Detected change data:
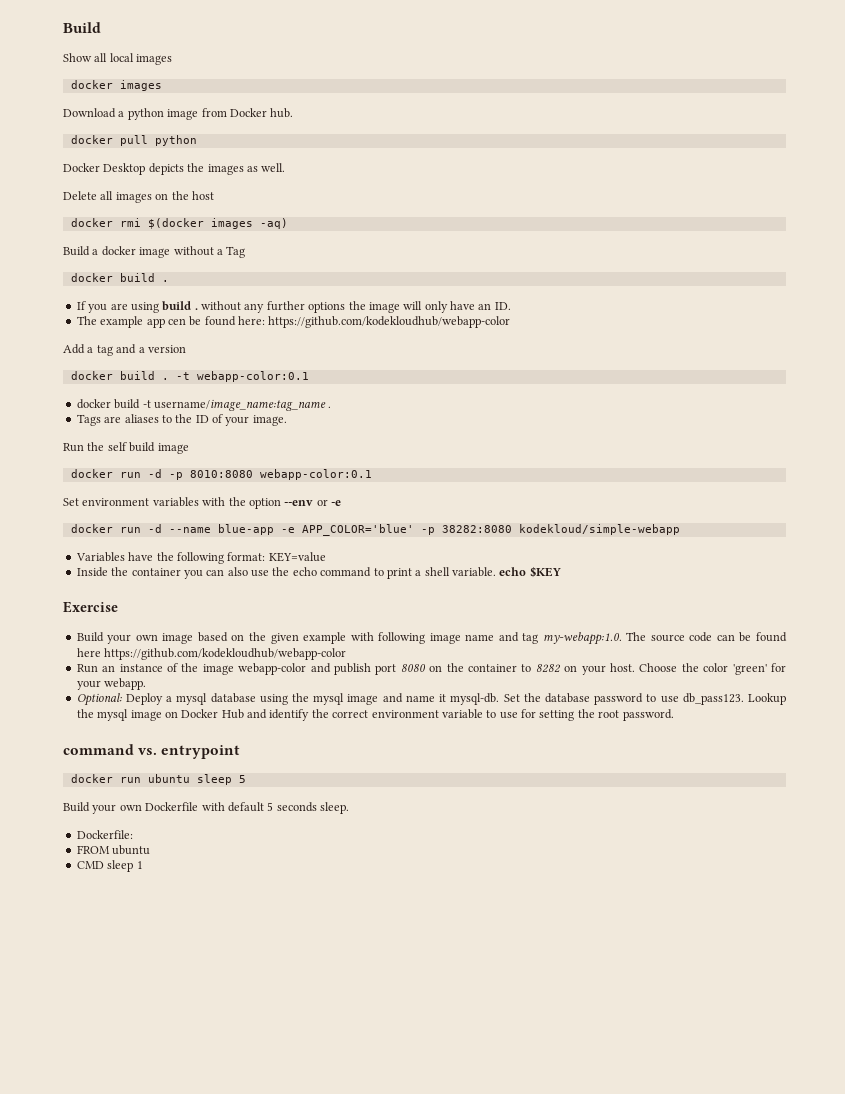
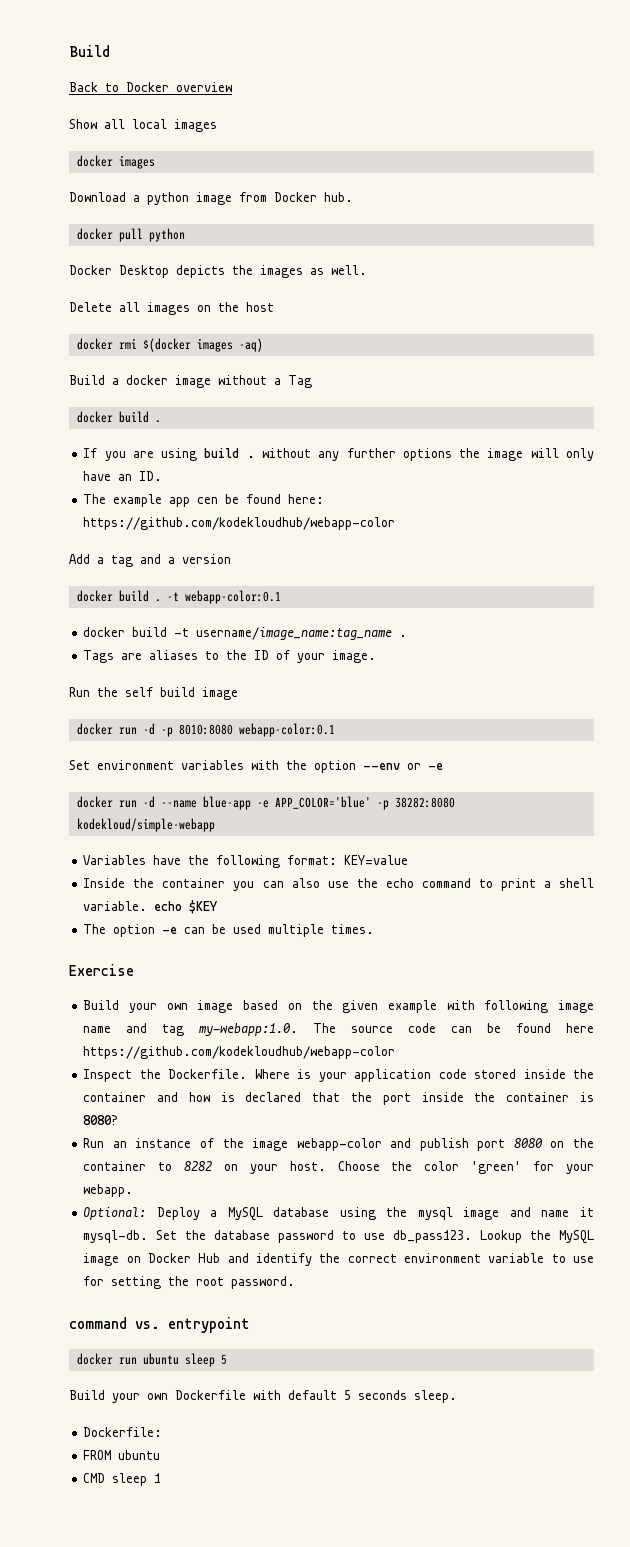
[63,22,101,33] Build -> [69,45,110,57] [69,82,232,92] Build // Back to Docker overview
(561, 572) none -> [83,924,375,937] // The option -e can be used multiple times.
(347, 654) none -> [83,1069,595,1082] [83,1092,595,1105] [83,1115,119,1125] // Inspect the Dockerfile. Where is your application code stored inside the container and how is declared that the port inside the container is 8080?
[176,693,208,705] mysql -> [227,1207,263,1221] MySQL
[97,709,129,721] mysql -> [559,1230,595,1244] MySQL

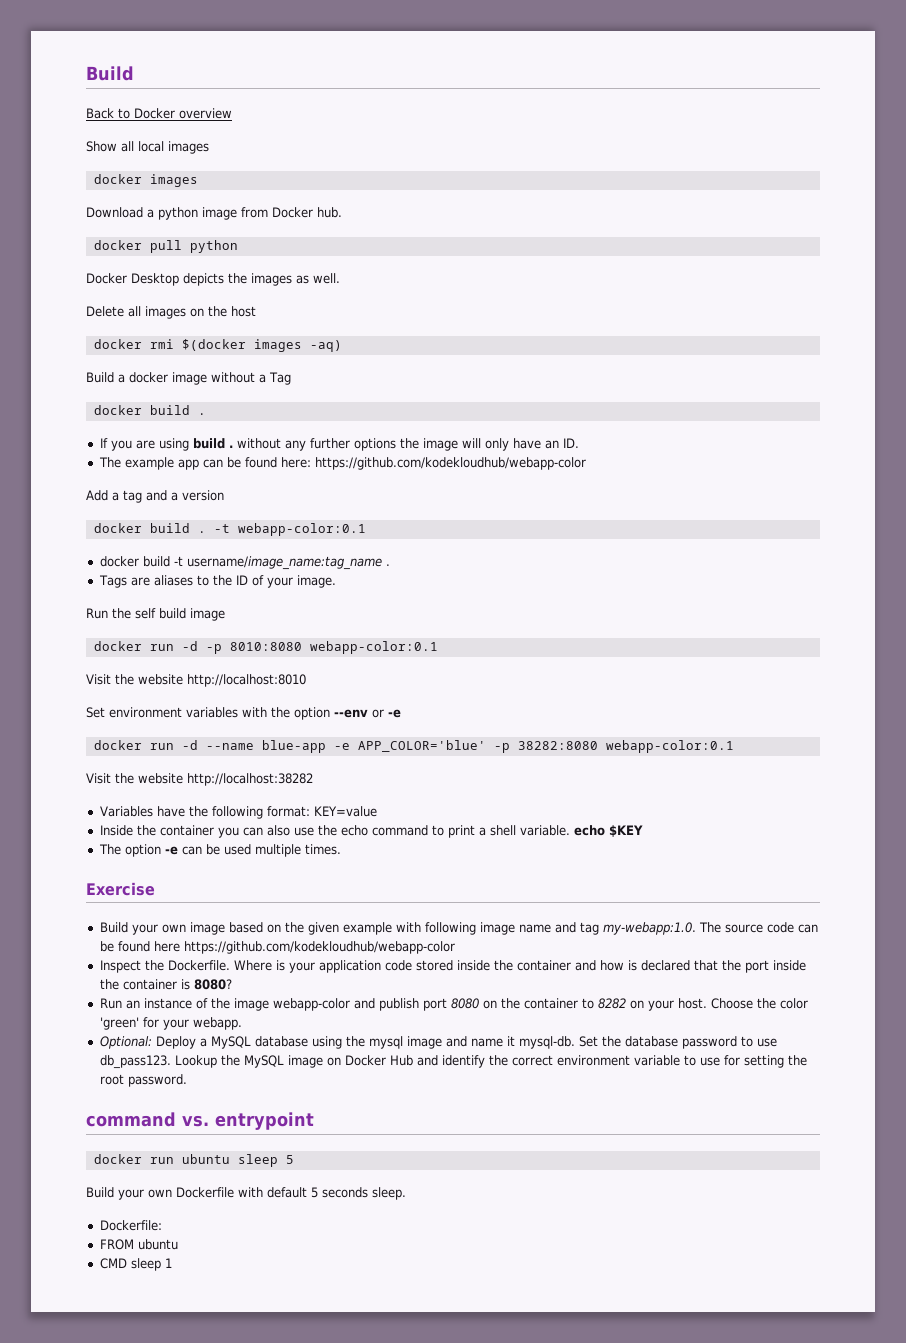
[197,497,219,504] cen -> [202,459,223,468] can
(335, 730) none -> [86,674,306,687] // Visit the website http://localhost:8010
[76,818,215,832] kodekloud/simple-webapp -> [605,740,734,753] [86,773,313,786] webapp-color:0.1 // Visit the website http://localhost:38282

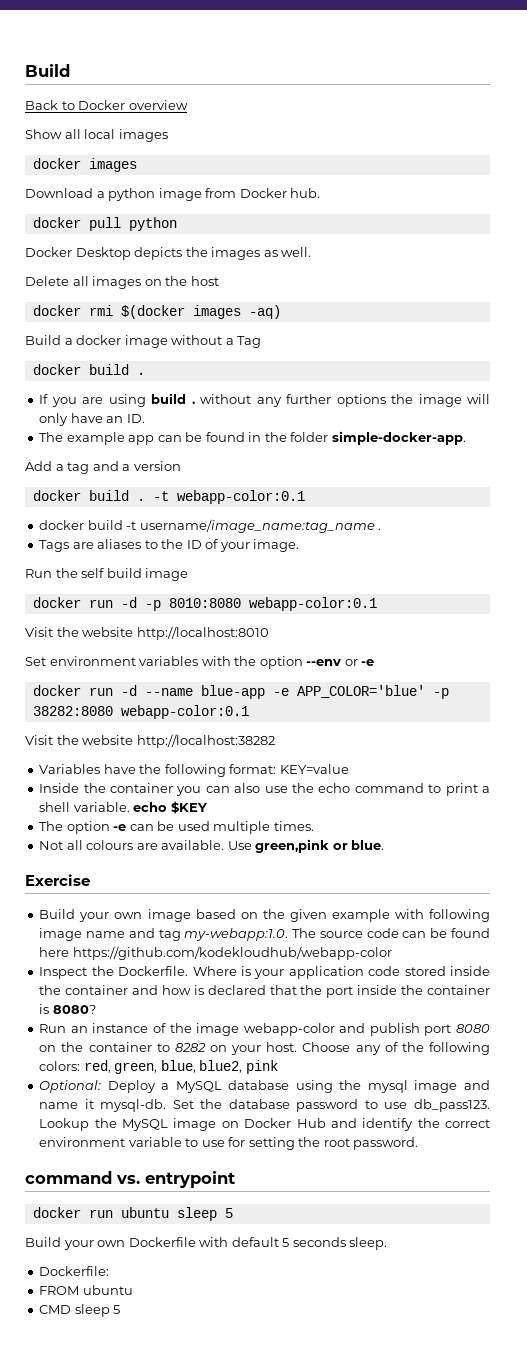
[280,457,586,470] here: https://github.com/kodekloudhub/webapp-color -> [248,431,466,445] in the folder simple-docker-app.
(341, 849) none -> [39,839,385,853] // Not all colours are available. Use green,pink or blue.
[756,998,808,1009] [99,1017,242,1030] the color 'green' for your webapp. -> [355,1042,490,1055] [39,1060,278,1074] any of the following colors: red, green, blue, blue2, pink
[164,1258,172,1268] 1 -> [113,1305,121,1314] 5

EXERCISE OBJECTIVE
Please transcribe exactly the lines from the start of the records through the line containing "[176,693,208,705] mysql ->", leaving the pictures out.

TASK OUTPUT
[63,22,101,33] Build -> [69,45,110,57] [69,82,232,92] Build // Back to Docker overview
(561, 572) none -> [83,924,375,937] // The option -e can be used multiple times.
(347, 654) none -> [83,1069,595,1082] [83,1092,595,1105] [83,1115,119,1125] // Inspect the Dockerfile. Where is your application code stored inside the container and how is declared that the port inside the container is 8080?
[176,693,208,705] mysql -> [227,1207,263,1221] MySQL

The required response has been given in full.